Other Agents
Richard Butner
"1985
sure is dark," Nick said, and another 100 watt bulb popped gently
in his hands. "It's a good thing we have these protective gauntlets."
Nick waggled his hands and scattered shards of glass on the bedspread.
"These aren't protective gauntlets,"
the Assassin replied, "they're rubber gloves we stole from the bathroom
at the Burger King." Except for the brownish-blue gloves, the Assassin
was dressed in black from head to foot.
"I like to think that they were
left there for us. We are on a mission, after all."
The motel room was strung with
cheap extension cords that fed a dozen utility lamps clamped to
any available surface. The dingy bedspread, scattered with supplies,
glowed in the center of the ring of lights. Between the two of them
they'd already smashed five bulbs.
The Assassin carefully peeled
off his gloves, pushed up his mirrored sunglasses, and rubbed his
eyes. His hands shook.
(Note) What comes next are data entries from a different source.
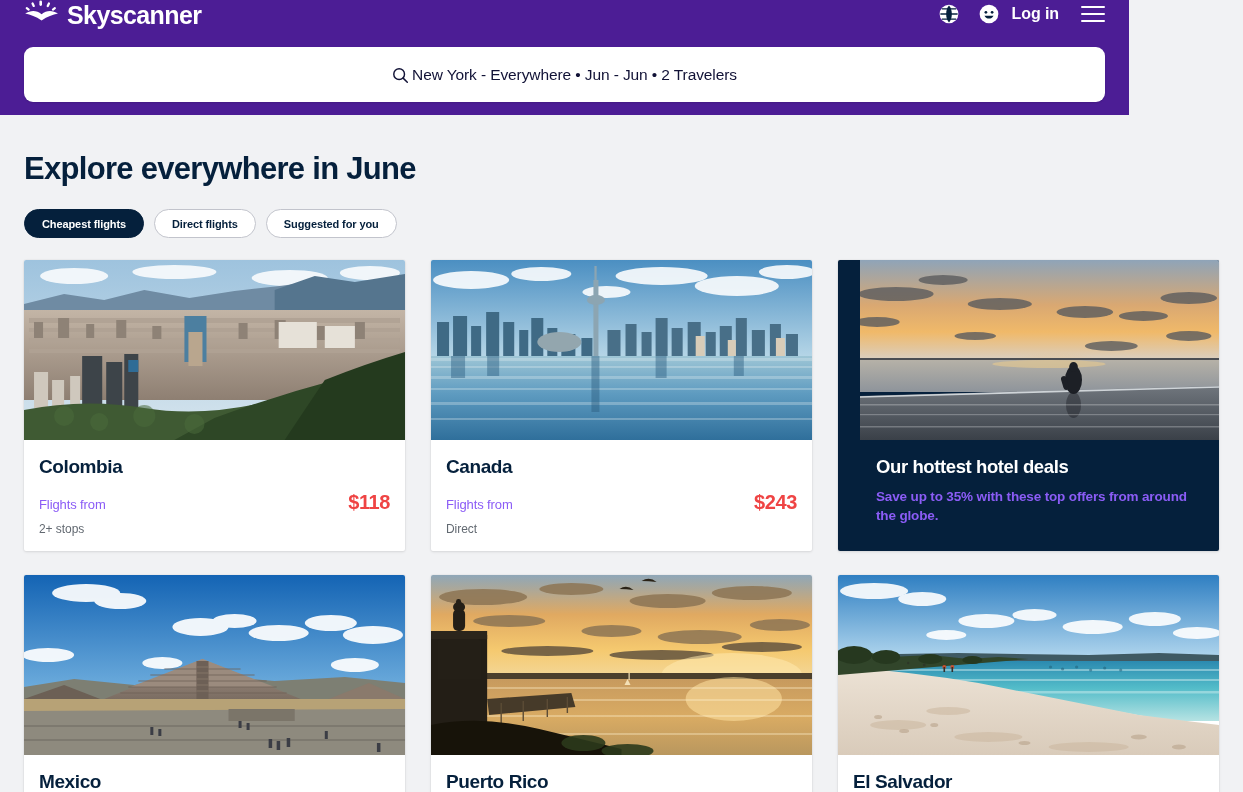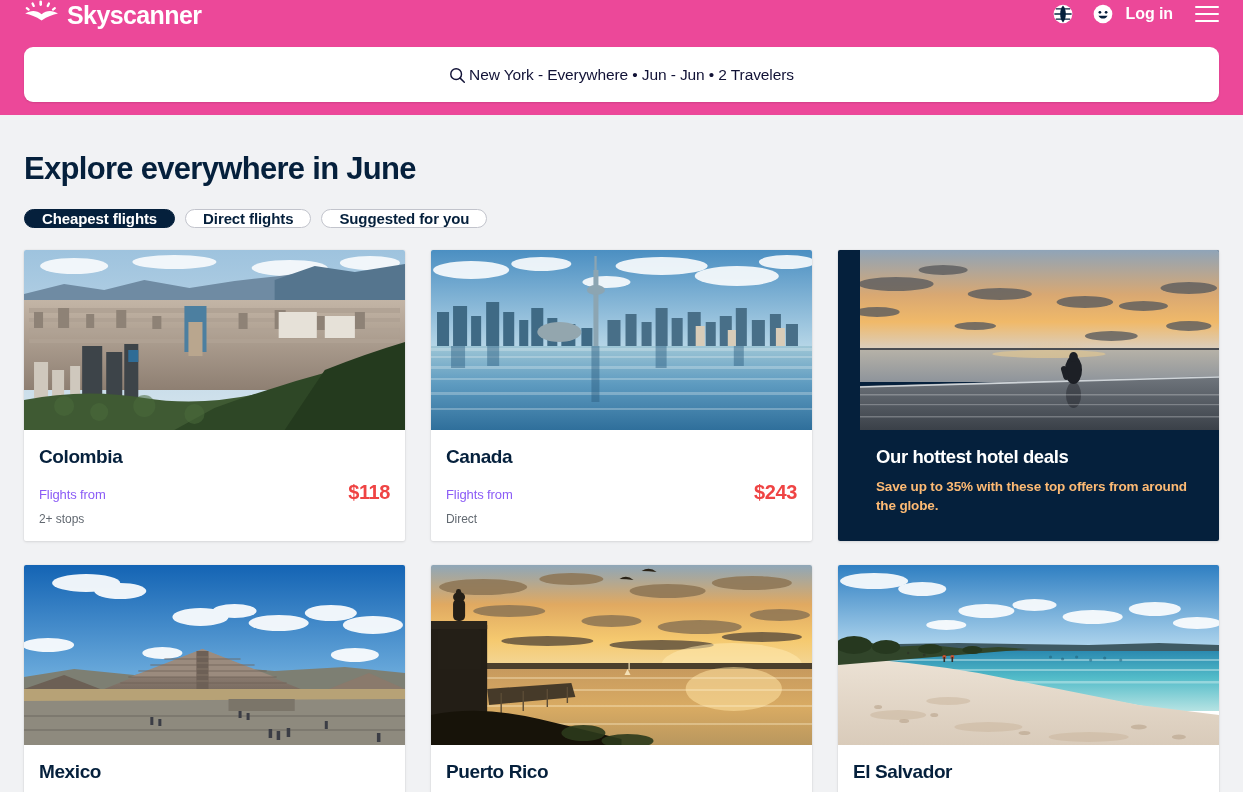--- a/index.html
+++ b/index.html
@@ -9,23 +9,23 @@
     height: 792px;
     overflow: hidden;
     background: #f1f2f4;
     font-family: "Liberation Sans", sans-serif;
     -webkit-font-smoothing: antialiased;
   }
 
   
   .header {
     position: relative;
-    width: 1243px;
+    width: 1129px;
     height: 115px;
-    background: #ec4899;
+    background: #4c1d95;
   }
 
   .header-top {
     position: relative;
     height: 30px;
     padding: 0 24px;
     display: flex;
     align-items: center;
     justify-content: space-between;
   }
@@ -99,26 +99,26 @@
     margin-top: 36px;
     color: #05203c;
     font-size: 31px;
     font-weight: 700;
     letter-spacing: -0.7px;
     line-height: 36px;
   }
 
   .pill-row { display: flex; gap: 10px; margin-top: 22px; }
   .pill {
-    height: 19px;
+    height: 29px;
     padding: 0 17px;
     border-radius: 17px;
     display: flex;
     align-items: center;
-    font-size: 15px;
+    font-size: 11px;
     font-weight: 600;
     letter-spacing: -0.1px;
     white-space: nowrap;
     cursor: pointer;
     background: #ffffff;
     color: #05203c;
     border: 1px solid #c2c4cc;
   }
   .pill.active {
     background: #05203c;
@@ -170,21 +170,21 @@
   .card.promo { background: #05203c; padding-left: 22px; }
   .promo-body { padding: 16px 16px 20px 16px; }
   .promo-title {
     color: #ffffff;
     font-size: 18.5px;
     font-weight: 700;
     letter-spacing: -0.4px;
     line-height: 22px;
   }
   .promo-sub {
-    color: #fdba74;
+    color: #8b5cf6;
     font-size: 13.5px;
     font-weight: 600;
     letter-spacing: -0.15px;
     line-height: 19px;
     margin-top: 9px;
   }
 </style>
 </head>
 <body>
 

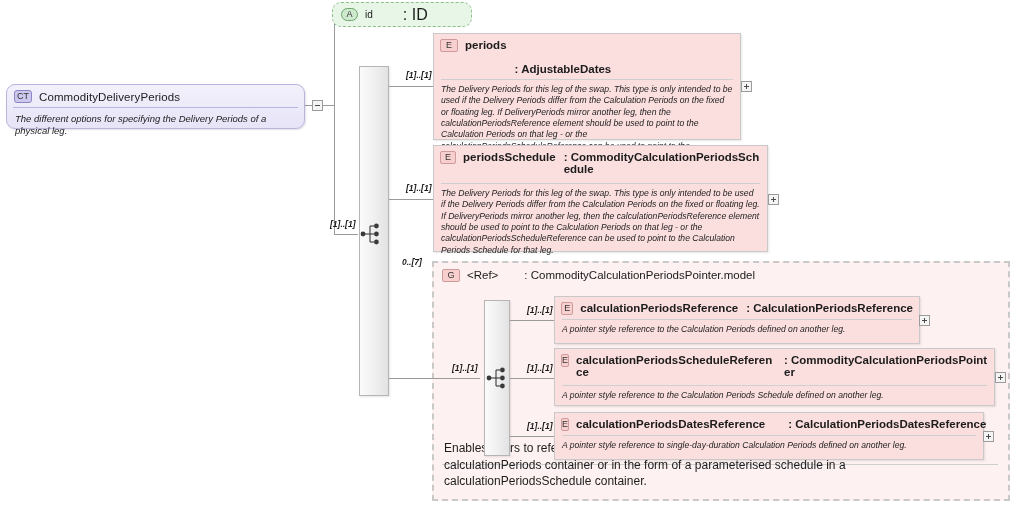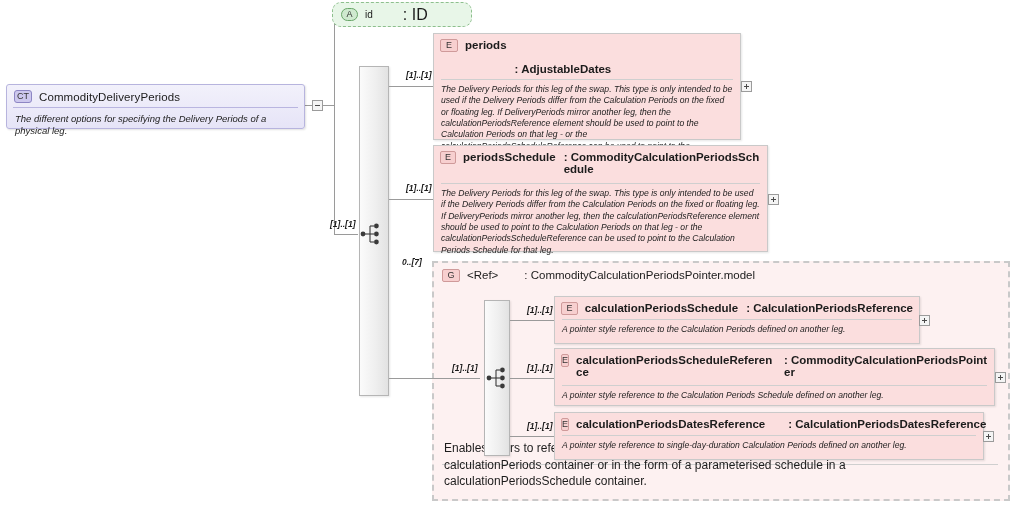--- a/index.html
+++ b/index.html
@@ -54,21 +54,21 @@
     height: 5px;
     background: #4a4a4a;
   }
 
   
   .ct-box {
     position: absolute;
     box-sizing: border-box;
     background: linear-gradient(to bottom, #f2f1fb 0%, #e6e4f7 100%);
     border: 1px solid #b7b4de;
-    border-radius: 3px;
+    border-radius: 9px;
     box-shadow: 1px 1px 2px rgba(0,0,0,0.12);
   }
   .ct-head {
     display: flex;
     align-items: center;
     padding: 5px 7px 4px 7px;
   }
   .badge {
     display: inline-block;
     box-sizing: border-box;
@@ -342,21 +342,21 @@
   <div class="ln-h" style="left:510px; top:378px; width:44px;"></div>
   <div class="ln-h" style="left:510px; top:436px; width:44px;"></div>
 
   <div class="card" style="left:527px; top:305px;">[1]..[1]</div>
   <div class="card" style="left:527px; top:363px;">[1]..[1]</div>
   <div class="card" style="left:527px; top:421px;">[1]..[1]</div>
 
   <div class="el-box" style="left:554px; top:296px; width:366px; height:48px;">
     <div class="el-head">
       <span class="badge e">E</span>
-      <span class="el-name">calculationPeriodsSchedule</span>
+      <span class="el-name">calculationPeriodsReference</span>
       <span class="el-type" style="margin-left:8px;">: CalculationPeriodsReference</span>
     </div>
     <div class="el-sep"></div>
     <div class="el-doc">A pointer style reference to the Calculation Periods defined on another leg.</div>
   </div>
   <div class="pmbox plus" style="left:919px; top:315px;"></div>
 
   <div class="el-box" style="left:554px; top:348px; width:441px; height:58px;">
     <div class="el-head wrap">
       <div class="row">

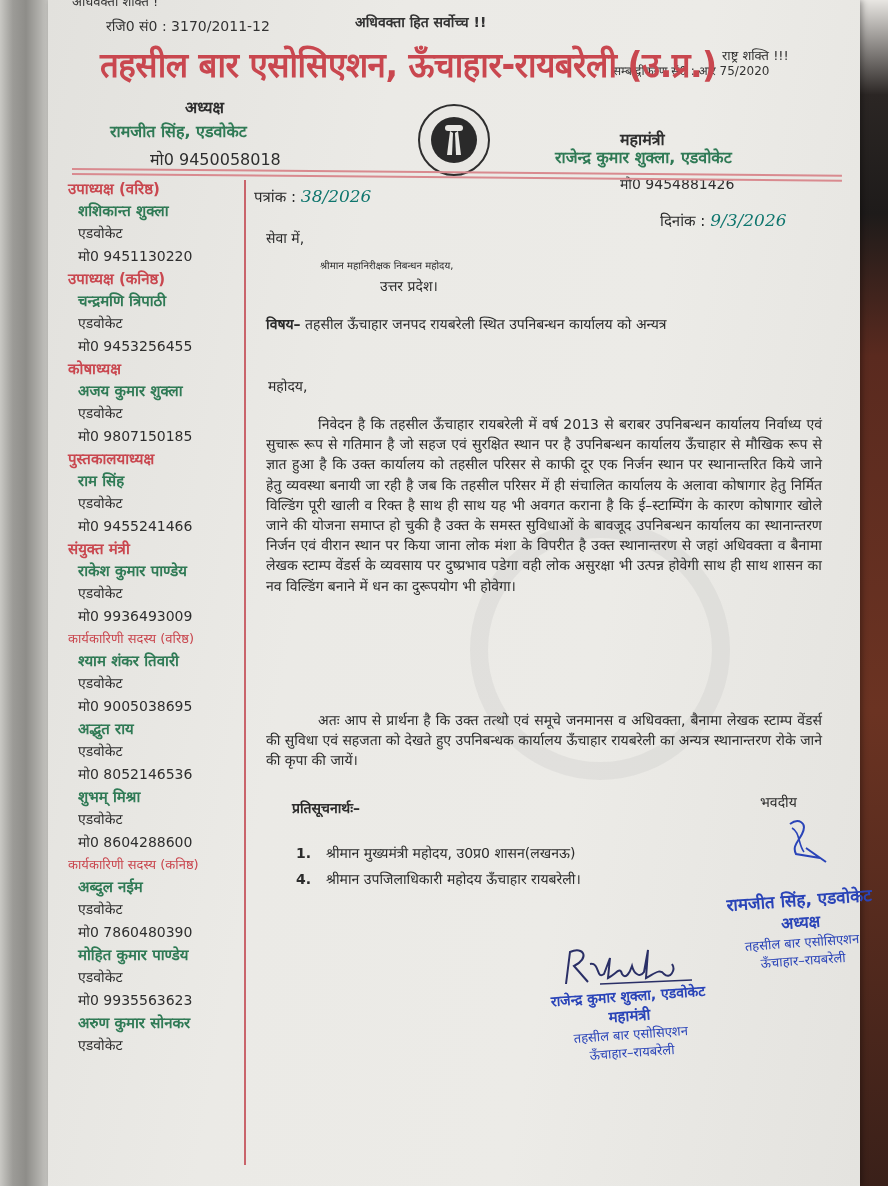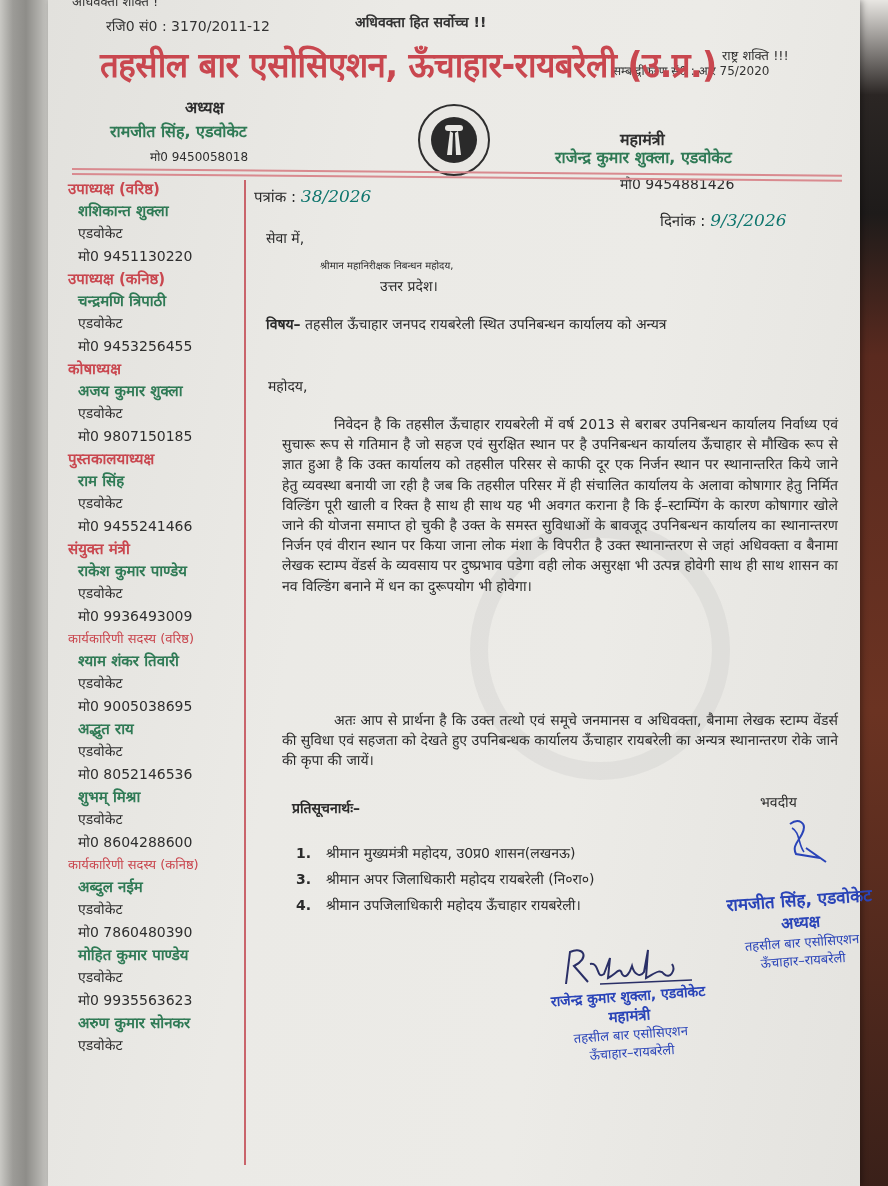--- a/index.html
+++ b/index.html
@@ -31,21 +31,21 @@
     .top-slogan-mid { left: 355px; top: 12px; font-size: 14px; color: #333; font-weight: bold; }
     .top-slogan-right { left: 722px; top: 46px; font-size: 13px; color: #333; }
     .affil-no { left: 613px; top: 62px; font-size: 12px; color: #333; }
 
     .org-title {
       left: 100px; top: 40px; font-size: 33px; font-weight: bold; letter-spacing: -0.5px;
       color: #c9474f; transform: scaleY(1.05); transform-origin: left top;
     }
     .president-label { left: 185px; top: 96px; font-size: 16px; font-weight: bold; color: #2e2e2e; }
     .president-name { left: 110px; top: 120px; font-size: 16px; font-weight: bold; color: #2f7a55; }
-    .president-mobile { left: 150px; top: 148px; font-size: 12px; color: #2e2e2e; }
+    .president-mobile { left: 150px; top: 148px; font-size: 16px; color: #2e2e2e; }
 
     .logo {
       left: 418px; top: 104px; width: 72px; height: 72px; border-radius: 50%;
       border: 2px solid #2e2e2e; background: #e8e7e3;
       display: flex; align-items: center; justify-content: center;
     }
     .logo-inner {
       width: 46px; height: 46px; border-radius: 50%; background: #2a2a2a;
       display: flex; align-items: center; justify-content: center;
     }
@@ -69,21 +69,21 @@
     .ref-line { position: absolute; left: 254px; top: 186px; font-size: 15px; }
     .ref-line .hand, .date-line .hand { font-family: "DejaVu Serif", serif; font-style: italic; font-size: 17px; color: #0f766e; }
     .date-line { position: absolute; left: 660px; top: 210px; font-size: 15px; }
     .salutation-to { position: absolute; left: 266px; top: 228px; font-size: 14px; }
     .addressee { position: absolute; left: 320px; top: 258px; font-size: 10px; }
     .addressee-state { position: absolute; left: 380px; top: 276px; font-size: 14px; }
     .subject { position: absolute; left: 266px; top: 314px; width: 560px; font-size: 14px; line-height: 20px; }
     .subject .label { font-weight: bold; }
     .subject .cont { padding-left: 52px; display: block; }
     .sir { position: absolute; left: 268px; top: 376px; font-size: 14px; }
-    .para { position: absolute; left: 266px; width: 556px; font-size: 14px; line-height: 20.2px; text-align: justify; text-indent: 52px; margin-left: 16px; }
+    .para { position: absolute; left: 266px; width: 556px; font-size: 14px; line-height: 20.2px; text-align: justify; text-indent: 52px; }
     .para1 { top: 414px; }
     .para2 { top: 710px; }
     .cc-title { position: absolute; left: 268px; top: 798px; font-size: 14px; font-weight: bold; margin-left: 24px; }
     .yours { position: absolute; left: 760px; top: 792px; font-size: 14px; }
     .cc-list { position: absolute; left: 296px; top: 840px; font-size: 14px; list-style: none; }
     .cc-list li { height: 26px; line-height: 26px; white-space: nowrap; }
     .cc-list .num { font-weight: bold; display: inline-block; width: 30px; }
 
     .stamp { position: absolute; text-align: center; color: #2a44b8; font-weight: bold; transform: rotate(-4deg); }
     .stamp1 { left: 706px; top: 888px; width: 190px; }
@@ -225,21 +225,20 @@
 <div class="sir">महोदय,</div>
 
 <div class="para para1">निवेदन है कि तहसील ऊँचाहार रायबरेली में वर्ष 2013 से बराबर उपनिबन्धन कार्यालय निर्वाध्य एवं सुचारू रूप से गतिमान है जो सहज एवं सुरक्षित स्थान पर है उपनिबन्धन कार्यालय ऊँचाहार से मौखिक रूप से ज्ञात हुआ है कि उक्त कार्यालय को तहसील परिसर से काफी दूर एक निर्जन स्थान पर स्थानान्तरित किये जाने हेतु व्यवस्था बनायी जा रही है जब कि तहसील परिसर में ही संचालित कार्यालय के अलावा कोषागार हेतु निर्मित विल्डिंग पूरी खाली व रिक्त है साथ ही साथ यह भी अवगत कराना है कि ई–स्टाम्पिंग के कारण कोषागार खोले जाने की योजना समाप्त हो चुकी है उक्त के समस्त सुविधाओं के बावजूद उपनिबन्धन कार्यालय का स्थानान्तरण निर्जन एवं वीरान स्थान पर किया जाना लोक मंशा के विपरीत है उक्त स्थानान्तरण से जहां अधिवक्ता व बैनामा लेखक स्टाम्प वेंडर्स के व्यवसाय पर दुष्प्रभाव पडेगा वही लोक असुरक्षा भी उत्पन्न होवेगी साथ ही साथ शासन का नव विल्डिंग बनाने में धन का दुरूपयोग भी होवेगा।</div>
 <div class="para para2">अतः आप से प्रार्थना है कि उक्त तत्थो एवं समूचे जनमानस व अधिवक्ता, बैनामा लेखक स्टाम्प वेंडर्स की सुविधा एवं सहजता को देखते हुए उपनिबन्धक कार्यालय ऊँचाहार रायबरेली का अन्यत्र स्थानान्तरण रोके जाने की कृपा की जायें।</div>
 
 <div class="cc-title">प्रतिसूचनार्थः–</div>
 <div class="yours">भवदीय</div>
 
 <ul class="cc-list">
   <li><span class="num">1.</span><span>श्रीमान मुख्यमंत्री महोदय, उ0प्र0 शासन(लखनऊ)</span></li>
-  <li><span class="num">3.</span><span>श्रीमान अपर जिलाधिकारी महोदय रायबरेली (नि०रा०)</span></li>
   <li><span class="num">4.</span><span>श्रीमान उपजिलाधिकारी महोदय ऊँचाहार रायबरेली।</span></li>
 </ul>
 
 <svg class="sig" style="left:780px; top:818px;" width="60" height="52" viewBox="0 0 60 52">
   <path d="M10 6 C18 0 28 4 22 16 C18 24 12 28 16 36 L40 40 L26 30 L46 44" stroke="#2a44b8" stroke-width="2" fill="none"></path>
   <path d="M12 10 C20 14 18 26 24 34" stroke="#2a44b8" stroke-width="1.6" fill="none"></path>
 </svg>
 
 <div class="stamp stamp1">
   <div class="n">रामजीत सिंह, एडवोकेट</div>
Nick started doing one-handed pushups on
the carpet.
"I'm feeling much better now
that we've got these lights up," Nick said, gasping. "But I'm thirsty.
Let's get some beers. What's the best beer in 1985?"
Before the Assassin could answer,
Nick went on: "Today my horoscope said I was going to be struggling,
obsessive, and combative. Do you think that's a secret message of
some kind? Maybe our handler is trying to contact us via the newspaper
astrology column."
"Maybe. My horoscope said I
was patient, adaptive, and deep."
Nick chuckled as he jumped up
from the floor. "Good, that'll come in handy. Especially the deep
part." The Assassin managed to screw a bulb into the last lamp without
smashing it. "These things sure are fragile." Nick pulled a battered
tape recorder with a built-in radio from a grocery bag on the bed,
fished around in the bottom of the bag, pulled a tape out labeled
"Early 80's Medley," snapped it into the recorder and pressed "Play."
The motor whirred for an instant then stopped.
"OK, beers and batteries. I
wish they had cold fusion in 1985. Then we wouldn't need batteries
to listen to tapes. I love these tapes. They're full of E minor
chords. Don't you just love E minor chords?"
The Assassin didn't reply. He
was curling himself fetally around the pile of trash and supplies
on the bed. An empty can of mixed nuts rolled against his thigh.
"There were lots of E minor
chords playing the first time I had sex, which I fully admit was
woefully late in life." Now Nick was pacing back and forth from
the windows, where they'd duct-taped the curtains to the walls,
to the bathroom, where the Assassin had taped a cover he'd torn
off of Cosmopolitan to the mirror. "SUSPECTED ALIEN" was written
in brown felt-tip across the bare midriff of the cover model. "How
many people have you had sex with, transtemporally speaking?"
"I'm never going to tell you.
I'm asleep."
"This is no time for sleeping,
man! We've got to pick up our sealed orders! And get drinks. And
batteries. Actually now that I think about it there's a whole bunch
of stuff we'll need to get to blend in properly. . ."
The Assassin said, "We already
blend in. We're driving a battered Ford Escort. Have you noticed
how many battered Ford Escorts there are in 1985?"
"Yeah, that thing blends in.
It's not very stylish, but it does blend in."
The Assassin tried to burrow
underneath a newspaper, but Nick snatched it off of his head and
held it at arm's length to examine the front page.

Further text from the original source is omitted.